21. Preparation device of a luminal tissue construct according to claim 10, wherein the preparation device further comprises a positioning device for positioning the outer wall (10) and/or the inner wall (5) before nesting the outer wall (10) with the inner wall (5).

22. Device for the preparation of a luminal tissue construct as claimed in claim 21 wherein said positioning means are capable of adjusting the position of at least one of said outer wall (10) and said inner wall (5) relative to the other.

23. Device for the preparation of a luminal tissue construct according to claim 22 wherein the outer wall (10) is coaxial to the inner wall (5), the positioning means being able to adjust the axial distance between the outer wall (10) and the inner wall (5).

24. Device for preparing a luminal tissue construct according to claim 23 wherein the positioning means comprises a support base and a support (8) connected to the first support structure, the support (8) being movable relative to the support base, the support (8) being provided with a rack (13), the support base being provided with a gear (14) which is engaged with the rack (13) so as to drive the rack (13) to move by rotation of the gear (14), the rack (13) driving the first support structure to move, thereby causing the outer wall (10) to move relative to the inner wall (5).

25. The device for preparing a luminal tissue construct as defined in claim 24 wherein the positioning device further comprises a guide mechanism mounted on the support base, the first support structure being mounted on the guide mechanism to enable movement of the first support structure under the guidance of the guide mechanism.

26. Device for preparing a luminal tissue construct as claimed in claim 25 wherein said guiding means comprise a sliding rail (6) and a slider (7), said slider (7) being in sliding engagement with said sliding rail (6), said sliding rail (6) being mounted on said support base, said first support structure being connected to said slider (7).
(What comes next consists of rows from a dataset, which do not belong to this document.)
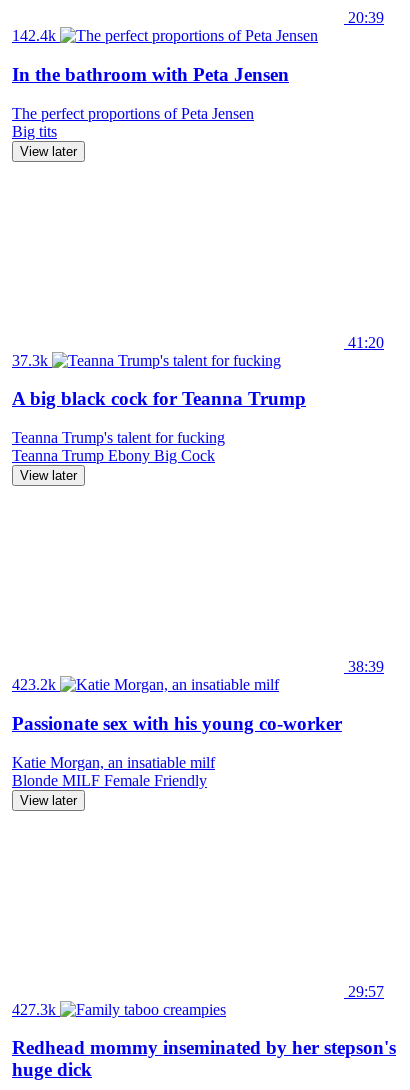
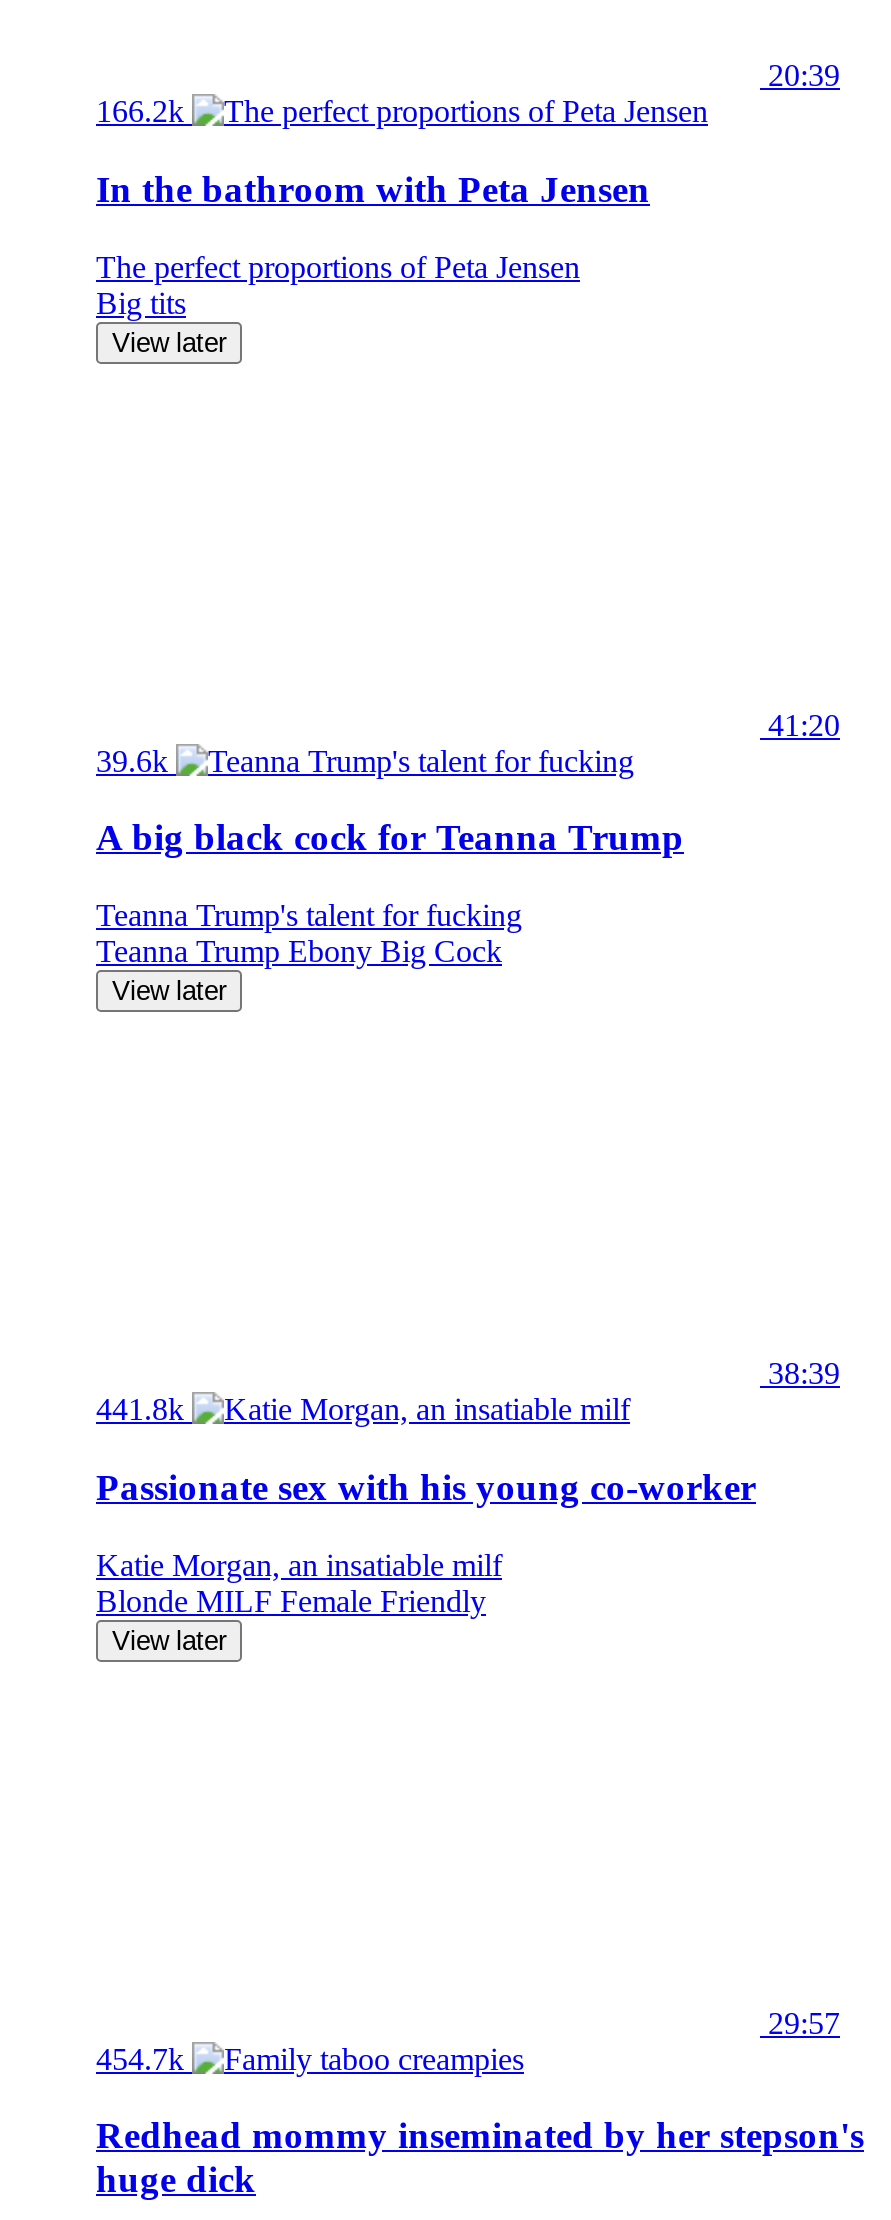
- 142.4k
+ 166.2k

- 37.3k
+ 39.6k

- 423.2k
+ 441.8k

- 427.3k
+ 454.7k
27. The apparatus for preparing a luminal tissue construct as defined in claim 10 wherein the material employed for the support portion of the first support structure is a biocompatible material.

28. A lumen tissue construct prepared by the method of any one of claims 1 to 9.

29. Luminal tissue construct according to claim 28, wherein the outer wall (10) is a biocompatible material.

30. Luminal tissue construct according to claim 28, wherein the outer wall (10) is a biodegradable or a non-biodegradable material.

31. Lumen tissue construct according to claim 28, wherein the outer wall (10) is of nylon, dacron, silk, teflon or animal lumen tissue.

32. Luminal tissue construct as claimed in claim 28, wherein the inner wall (5) comprises cells.

33. The luminal tissue construct of claim 28, wherein the luminal tissue construct is a digestive tract luminal tissue construct, a respiratory tract luminal tissue construct, a lymphatic vessel luminal tissue construct, or a blood vessel luminal tissue construct.